DIRECTIONS: Your answer must be an exact copy of the records below, minus any images.

^^^^^^^^

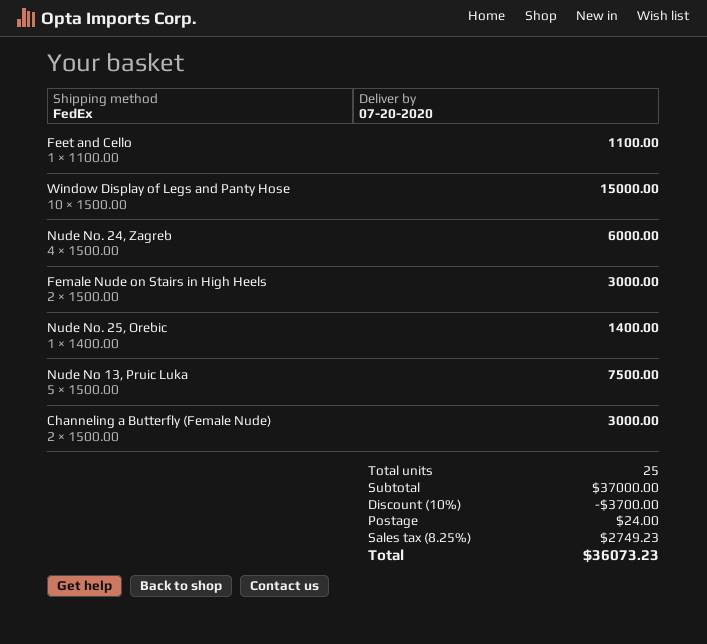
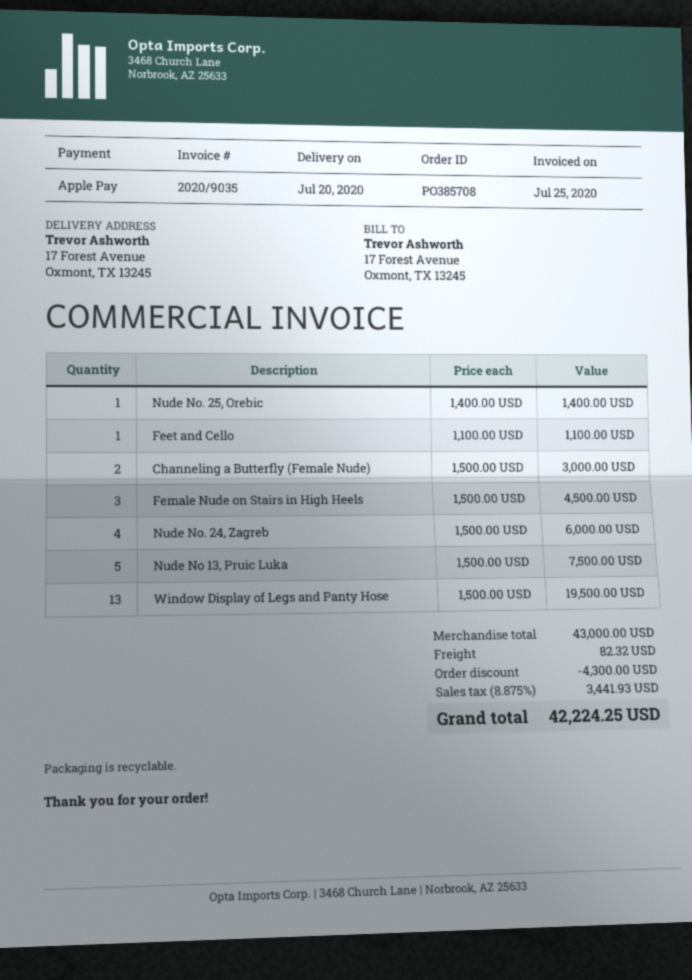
Window Display of Legs and Panty Hose: 10 x 1500.00 = 15000.00 -> 13 x 1500.00 = 19500.00
Female Nude on Stairs in High Heels: 2 x 1500.00 = 3000.00 -> 3 x 1500.00 = 4500.00
subtotal: 37000.00 -> 43000.00
discount: 3700.00 -> 4300.00
shipping: 24.00 -> 82.32
tax: 8.25% = 2749.23 -> 8.875% = 3441.93
total: 36073.23 -> 42224.25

^^^^^^^^

ANSWER FOR THE TASK:
Window Display of Legs and Panty Hose: 10 x 1500.00 = 15000.00 -> 13 x 1500.00 = 19500.00
Female Nude on Stairs in High Heels: 2 x 1500.00 = 3000.00 -> 3 x 1500.00 = 4500.00
subtotal: 37000.00 -> 43000.00
discount: 3700.00 -> 4300.00
shipping: 24.00 -> 82.32
tax: 8.25% = 2749.23 -> 8.875% = 3441.93
total: 36073.23 -> 42224.25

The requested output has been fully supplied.